Нобелевский тунеядец | страница 25



— Нет! — грохнул кулаком по столу тракторист Витя. — Не может того быть!

— Правда, правда.

— Аркадьевич — еврей? Такой человек?! — Витя обвел всех налившимися пьяной слезой глазами, понял, что его не разыгрывают, и с непередаваемой горечью человека, у которого отнимают веру всей жизни, произнес: — Не говорите этого больше... Не расстраивайте меня...

В юности я выдержал довольно важный отбор: сошел за русского при поступлении в Ленинградский политехнический институт. Кто-то объяснил мне, что инженер по газовым турбинам — хорошая и очень нужная специальность. Я подал туда. Турбинное отделение состояло из трех подгрупп: гидравлические турбины, паровые и газовые. Газовая турбина — основа любого реактивного двигателя, поэтому большинство выпускников газотурбинщиков попадало в военную промышленность. После окончательной разбивки поступивших студентов среди 30 человек газотурбинной группы не оказалось ни одного еврея (если не считать моей скрытой половинки).

Тогда же я впервые увидел, как просто и грубо это делается.
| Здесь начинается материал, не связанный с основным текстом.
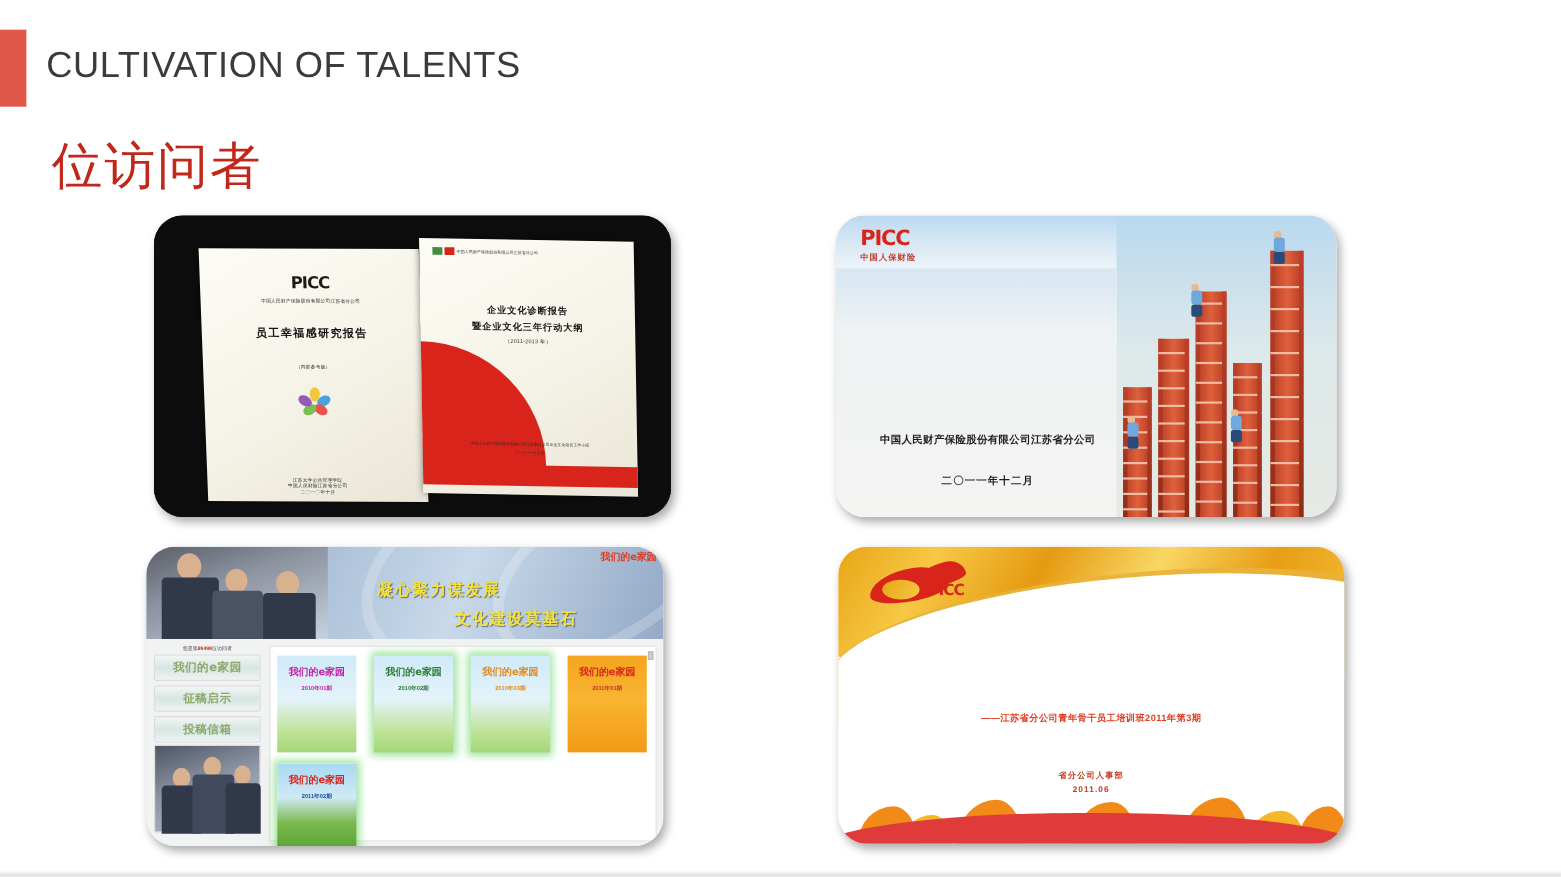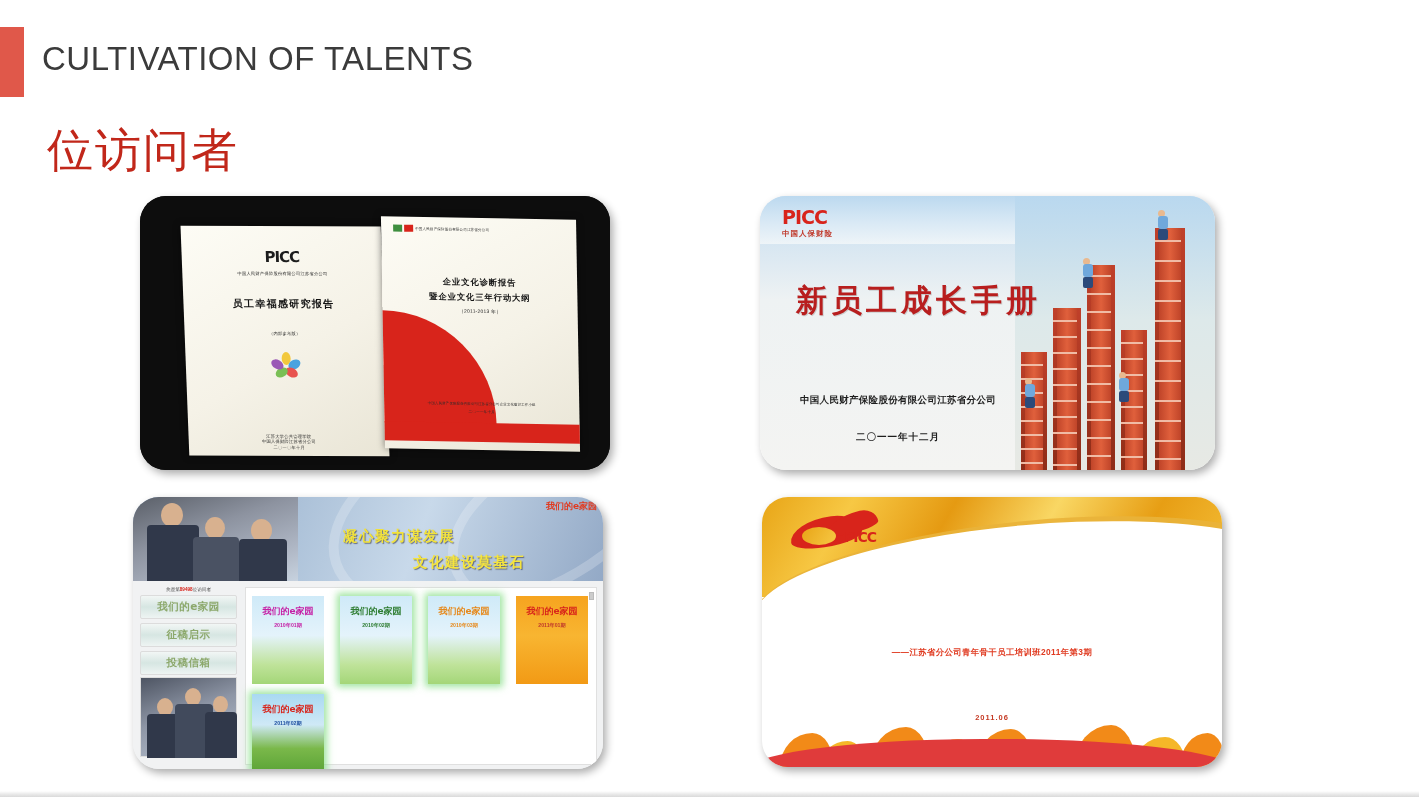"新员工成长手册" div.p2-title { html: <div>新员工成长手册</div> -> none }
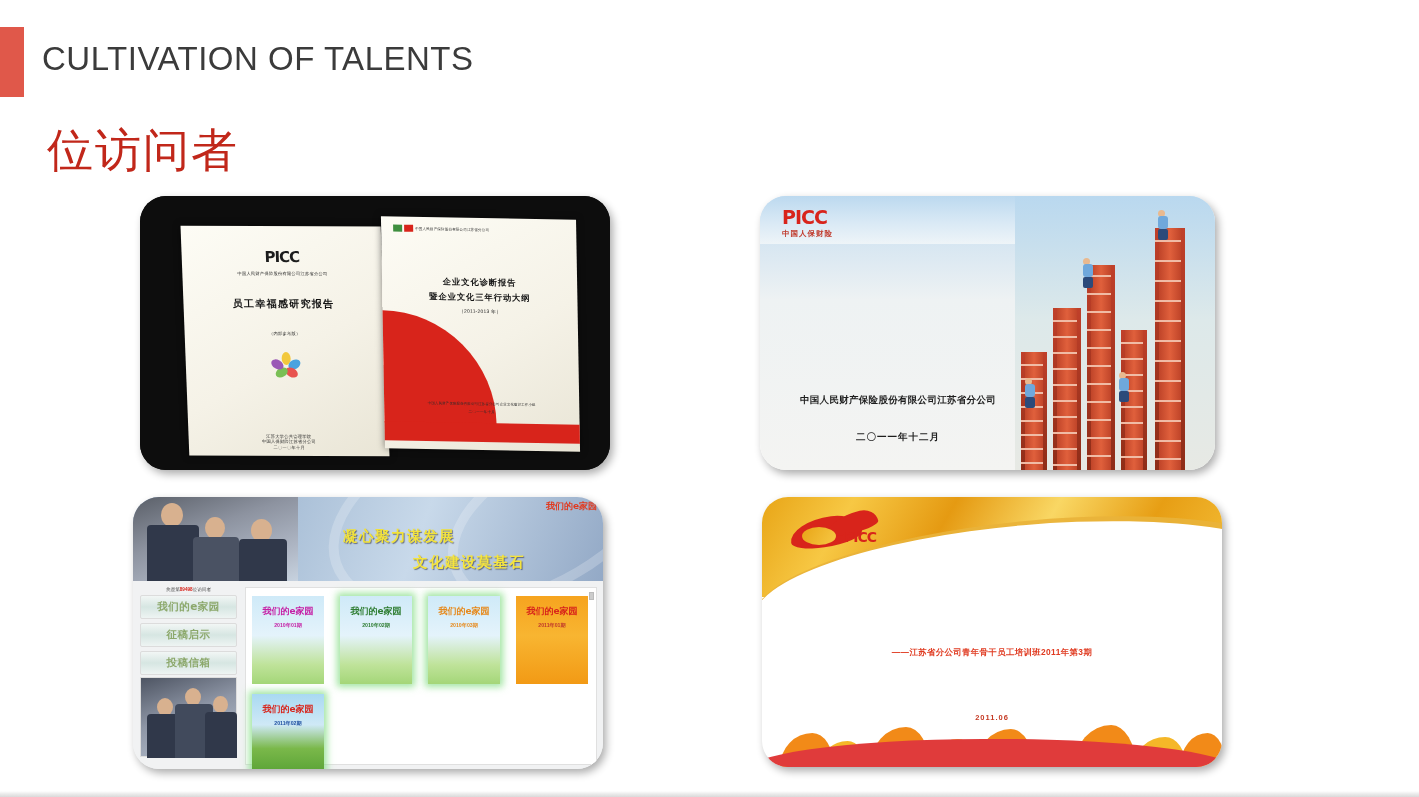"省分公司人事部" div.p4-foot1 { html: none -> <div>省分公司人事部</div> }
Шел экзамен по физике. Билет мне попался удачный, я подготовил ответы на все вопросы, сидел, ждал своей очереди. Передо мной отвечал Сережа Ю. Не заглядывая в его анкету, можно было без труда догадаться, что у него в пятом пункте. Экзаменатор, крупный детина, с невнятной речью и тем тяжелым покроем лица, который наводит на мысль о спрятанном во рту булыжнике, задал ему дополнительный вопрос: об эффекте капиллярности. Я насторожился — этот вопрос шел третьим в моем билете. Сережа ответил так, будто читал по моей бумажке — слово в слово. Экзаменатор пожевал свой булыжник и изрек:

— Абсолютно неверно. Не знаете. Тройка.

Не помню, как уж я отбарабанил ответы на первые два вопроса. Дошла очередь до третьего. И так как никакого другого объяснения эффекта капиллярности я не знал (до сих пор помню: в случае соединения со смачиваемой стенкой капилляра поверхностное натяжение жидкости поднимает мениск вверх, в случае соединения с несмачиваемой — опускает вниз), я вздрагивающим голосом повторил Сережин ответ:

— Правильно, — сказал экзаменатор. — Отлично.

(Позже мы поняли, что "засыпать" студента экзаменатору удобнее всего на дополнительном вопросе: ничего не остается на бумаге.)

Вспоминая сейчас этого экзаменатора, я иногда думаю: отчего у него на лице была такая тоска? Было ли ему муторно на душе оттого, что он участвовал в гнусности, выполнял негласные инструкции начальства? Или он действовал добровольно, и тоска была нормальной традиционной тоской погромщика-охотнорядца? Или предвидел он, что, несмотря на все расставленные рогатки и препоны, еврейский подросток, сидящий перед ним, прорвется куда ему надо, закончит не только турбинный факультет (не по газовым, так по паровым), но впоследствии и математический, защитит кандидатскую диссертацию, получит место в ленинградском ВУЗе, а потом уедет в Америку и будет профессорствовать в Университете штата Орегон?